Ce CD-Rom représente le bilan de la Revue Virtuelle qui, malgré son nom, fut un programme de conférences et d'expositions portant sur les enjeux et les impacts des nouvelles technologies numériques (images de synthèse, réalité virtuelle, hypermédias et réseaux), ici nommées virtuel, sur la création artistique contemporaine. Ce CD-Rom innove dans de multiples domaines. L'interface réalisé par Jean-Louis Boissier permet l'intégration des textes des 25 conférences avec 150 séquences vidéo interactives et 80 extraits d'entretiens. De plus, les textes contiennent de nombreux liens en hypertexte permettant d'accéder aux entrées d'un index, d'un glossaire, et des biographies des théoriciens et artistes. D'autres liens font le pont entre certaines conférences, permettant de relier des segments de conférences portant sur une thématique commune. À cela s'ajoute, pour chaque segments d'une conférence (1) la possibilité de visionner de courts extraits vidéos des conférenciers. Ces extraits sont sélectionnés en fonction de la thématique abordée dans le segment. Enfin, plusieurs segments sont accompagnés de séquences vidéos interactives illustrant des oeuvres multimédias discutées dans le segment, ou en rapport avec sa thématique. Ceci permet d'expérimenter directement avec les oeuvres, et de comprendre leurs effets et leurs modes d'interactivité. Je ne décris pas ici les modalités de l'interface permettant tout ceci, mais elles sont extrêmement efficaces.

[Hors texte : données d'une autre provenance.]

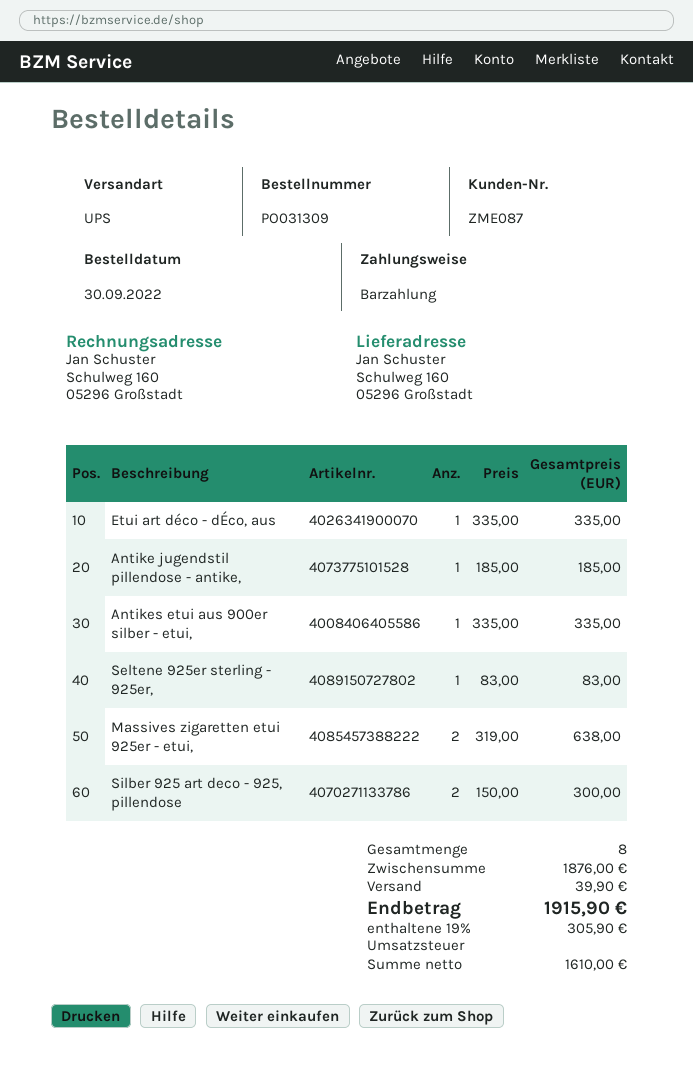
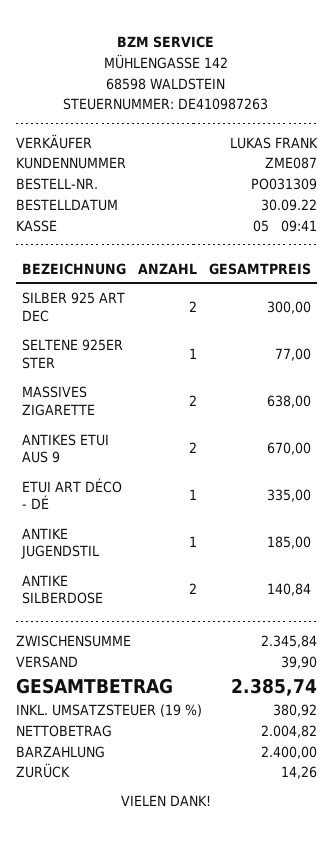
Antikes etui aus 900er silber - etui,: 1 for 335.00 -> 2 for 670.00
Seltene 925er sterling - 925er,: 1 for 83.00 -> 1 for 77.00
ANTIKE SILBERDOSE: none -> 2 for 140.84
subtotal: 1876.00 -> 2345.84
net: 1610.00 -> 2004.82
tax: 19% = 305.90 -> 19% = 380.92
total: 1915.90 -> 2385.74

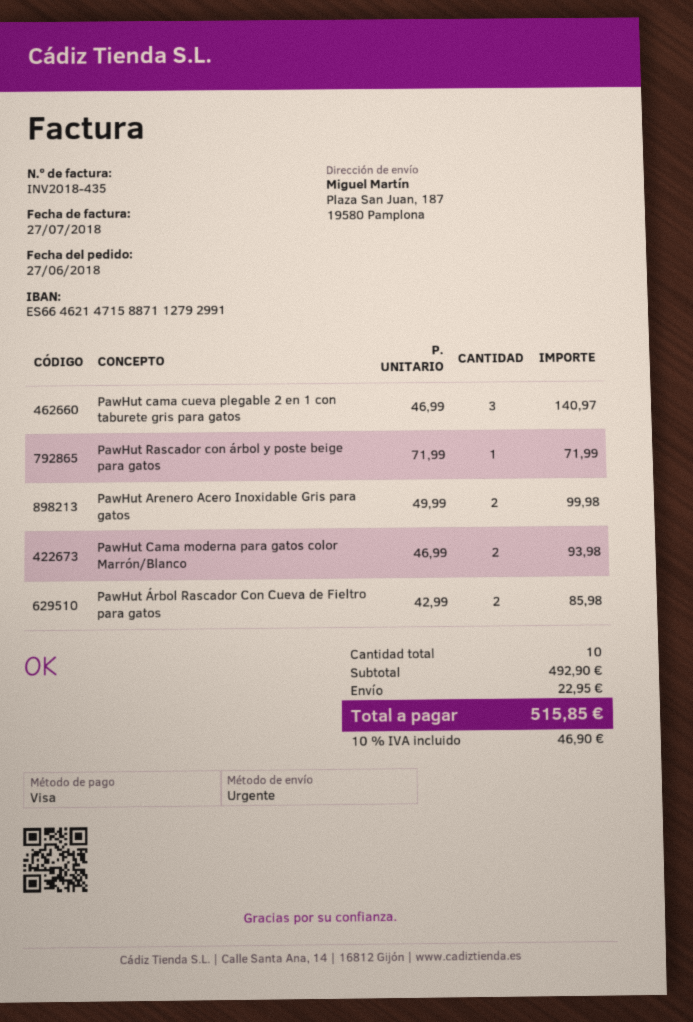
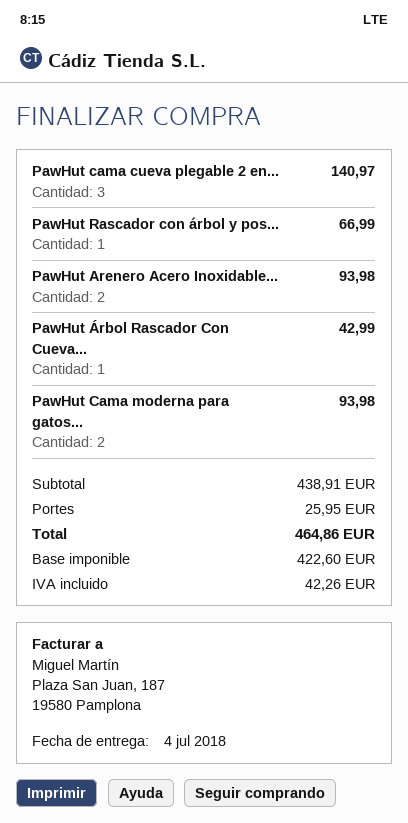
PawHut Rascador con árbol y poste beige para gatos: 1 for 71.99 -> 1 for 66.99
PawHut Arenero Acero Inoxidable Gris para gatos: 2 for 99.98 -> 2 for 93.98
PawHut Árbol Rascador Con Cueva de Fieltro para gatos: 2 for 85.98 -> 1 for 42.99
subtotal: 492.90 -> 438.91
shipping: 22.95 -> 25.95
tax: 46.90 -> 42.26
total: 515.85 -> 464.86

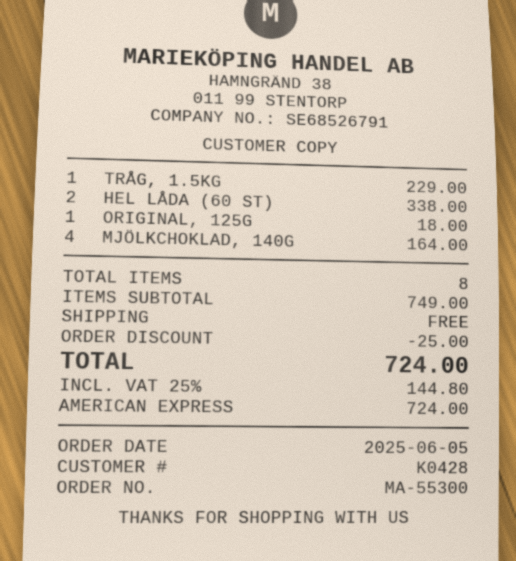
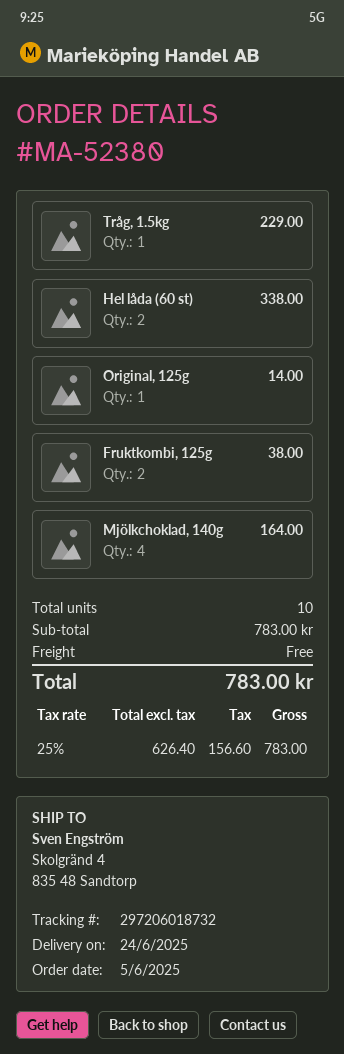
order number: MA-55300 -> MA-52380
ORIGINAL, 125G: 1 for 18.00 -> 1 for 14.00
Fruktkombi, 125g: none -> 2 for 38.00
total quantity: 8 -> 10
subtotal: 749.00 -> 783.00
discount: 25.00 -> none
tax: 25% = 144.80 -> 25% = 156.60
total: 724.00 -> 783.00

La liste des participants est longue. Mentionnons, pour les conférenciers : Edmond Couchot, Anne-Marie Duguet, Pierre Lévy, Jean-Marie Schaeffer, Geert Lovink et Diller + Scofidio ; pour les artistes : Luc Courchesne, Jean-Louis Boissier, George Legrady, Matt Mullican, Jeffrey Shaw, Mignonneau et Sommerer, et Paul Garrin. L'ensemble du contenu est bilingue (français et anglais). On ne pouvait imaginer meilleur support pour rendre compte de quatre ans de conférences et expositions portant sur la thématique du virtuel. Ce CD-Rom est une extension, un véritable prolongement de ces activités, qui a le mérite d'expérimenter lui-même avec l'interactivité et le multimédia. Il faudra revenir plus spécifiquement sur le contenu de certaines des conférences.
(1) Chaque conférence est fragmentée en une trentaine de segments, dont on peut lire un résumé, ou accéder au texte intégral.